* What is expected *
Please go through the listing below and count the lines where the string "compose" appears. Answer with the number only.

↓↓↓

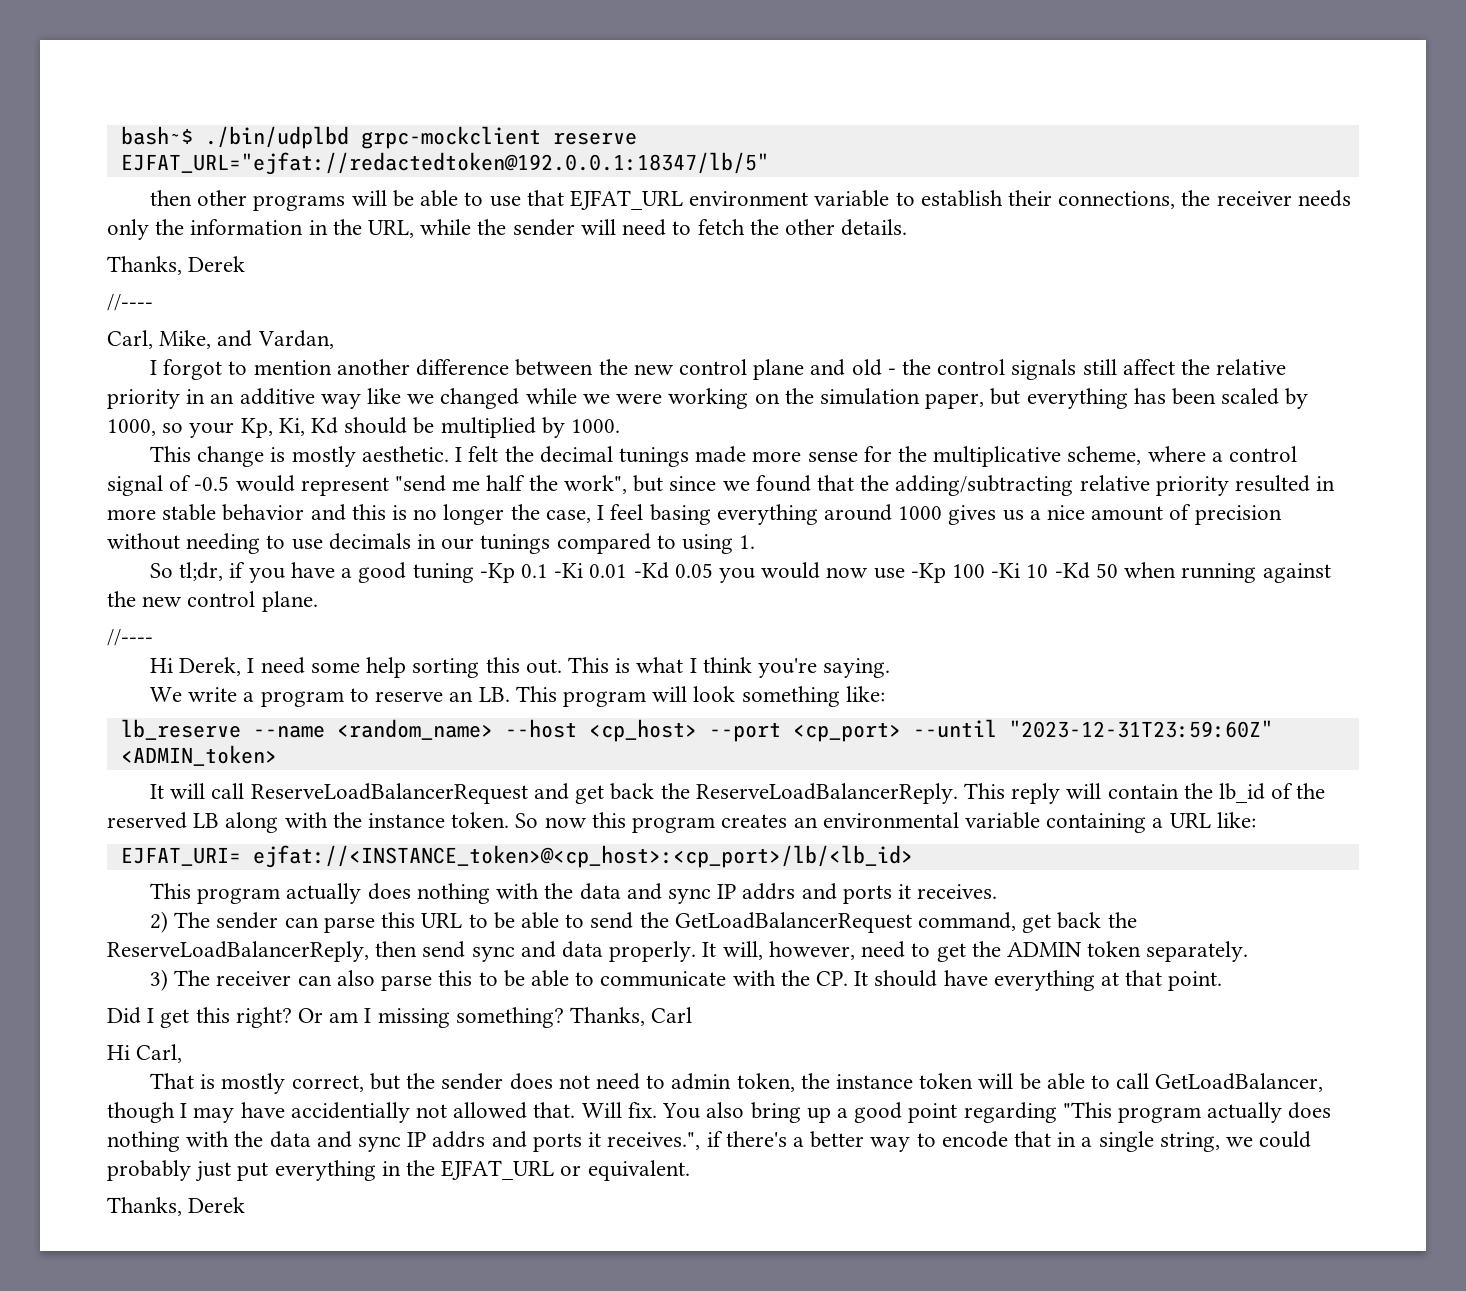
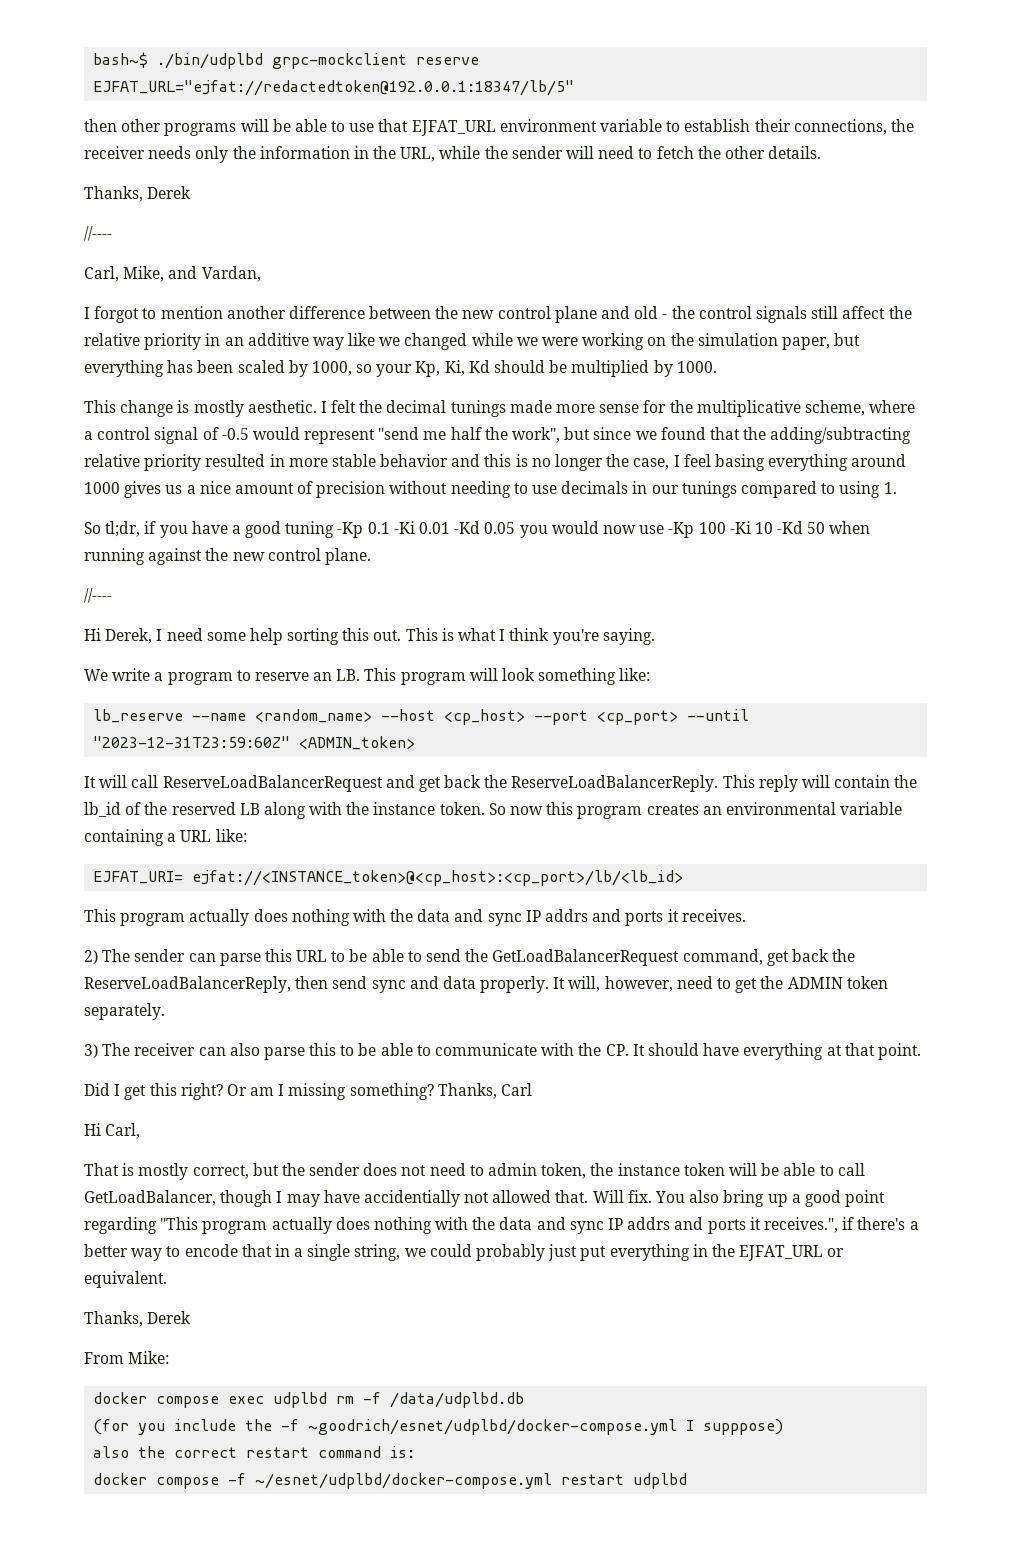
+ From Mike:
+ docker compose exec udplbd rm -f /data/udplbd.db
+ (for you include the -f ~goodrich/esnet/udplbd/docker-compose.yml I supppose)
+ also the correct restart command is:
+ docker compose -f ~/esnet/udplbd/docker-compose.yml restart udplbd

↑↑↑

* Exercise result *
3